Send Them To Coventry se permettra même de surprendre sur toute sa longueur, driftant entre les genres, avec un “Betty” pouvant se targuer d’utiliser la plus belle ligne de synthé de l’année pendant seulement 10 secondes (1min15-25), un “T.T.M” qui prouve que faire de la drill ultra sombre tout en faisant remuer les culs est possible, ou un “My Family” qui fout encore plus la pression que de faire la queue 3 heures pour un test PCR.
Énorme premier album, possible futur classique du rap UK, on place tous nos espoirs sur Pa Salieu pour les années à suivre.
– Aho Ssan – Simulacrum
La guerre des étoiles. La tête dans une machine à laver, cerveau noyé dans la drogue, à regarder ta vie défiler. Androïdes qui déboulent de partout et tabassent tout ce qui bouge. Blockparty sauvage aux enceintes immenses, beats sourds à faire exploser toutes les vitres façon supernova. Ambiant décharné, orgue d’église, éruption solaire et bruit blanc. Ce Simulacrum d’Aho Ssan terrifie, fascine, hallucine et donne envie de chialer, sur à peine 7 morceaux.

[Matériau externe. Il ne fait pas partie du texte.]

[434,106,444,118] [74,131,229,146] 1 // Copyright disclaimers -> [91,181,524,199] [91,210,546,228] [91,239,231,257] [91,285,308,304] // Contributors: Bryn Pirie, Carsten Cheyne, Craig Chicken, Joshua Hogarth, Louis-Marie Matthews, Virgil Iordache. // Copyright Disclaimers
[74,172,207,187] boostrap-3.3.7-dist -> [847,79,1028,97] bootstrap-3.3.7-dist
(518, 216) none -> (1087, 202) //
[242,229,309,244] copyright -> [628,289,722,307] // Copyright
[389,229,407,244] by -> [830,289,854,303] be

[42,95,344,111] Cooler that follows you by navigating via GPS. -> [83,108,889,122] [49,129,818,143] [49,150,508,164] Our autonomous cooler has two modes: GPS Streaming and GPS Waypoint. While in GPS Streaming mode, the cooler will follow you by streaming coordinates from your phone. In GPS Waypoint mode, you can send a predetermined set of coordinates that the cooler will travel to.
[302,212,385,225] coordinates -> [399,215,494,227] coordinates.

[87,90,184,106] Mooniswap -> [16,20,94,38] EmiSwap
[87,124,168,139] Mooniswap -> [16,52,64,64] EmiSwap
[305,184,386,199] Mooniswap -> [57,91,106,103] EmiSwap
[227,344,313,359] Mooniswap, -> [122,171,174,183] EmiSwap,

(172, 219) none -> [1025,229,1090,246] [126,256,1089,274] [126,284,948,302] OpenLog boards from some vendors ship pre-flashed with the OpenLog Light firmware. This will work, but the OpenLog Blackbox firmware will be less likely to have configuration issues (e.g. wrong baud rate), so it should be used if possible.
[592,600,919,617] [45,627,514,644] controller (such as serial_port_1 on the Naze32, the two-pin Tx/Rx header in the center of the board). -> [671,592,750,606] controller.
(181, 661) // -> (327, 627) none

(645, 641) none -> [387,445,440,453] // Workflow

Alors par contre, je ne te cache pas que l’on est pas sur de l’écoute facile. Il va falloir rentrer dans ce disque avec les protège dents, les gants cloutés et la rage au ventre. En pressant “play” de façon curieuse, la bouche en coeur, tu vas te faire méchamment bolosser à la première visite, c’est une certitude. Ça va flipper sur les montées noise, vomir sous les déchirures, capituler devant les effets chelous. On est loin de la BO rêvée pour ta dernière story instagram à Cancun.
Mais sous les violentes escarmouches et les envolées stridentes de Simulacrum, il a les mélodies, l’embrasement, la clarté: les paysages désolés et émotionnels de “Intro”. Les basses assourdissantes cassant les mélodies cristallines de “Simulacrum IV”, en mode Lorn gangbangué par Arca. La cavalcade mélancolique de fin du monde sur “Blind Power”. Mais surtout, surtout, oh mon dieu, surtout “Simulacrum II”, claque absolue, tube hiphop mutant complètement maniaque, explosion de verre pilé dans la tronche, pour l’une des fresques expérimentales les plus impressionnantes de l’année.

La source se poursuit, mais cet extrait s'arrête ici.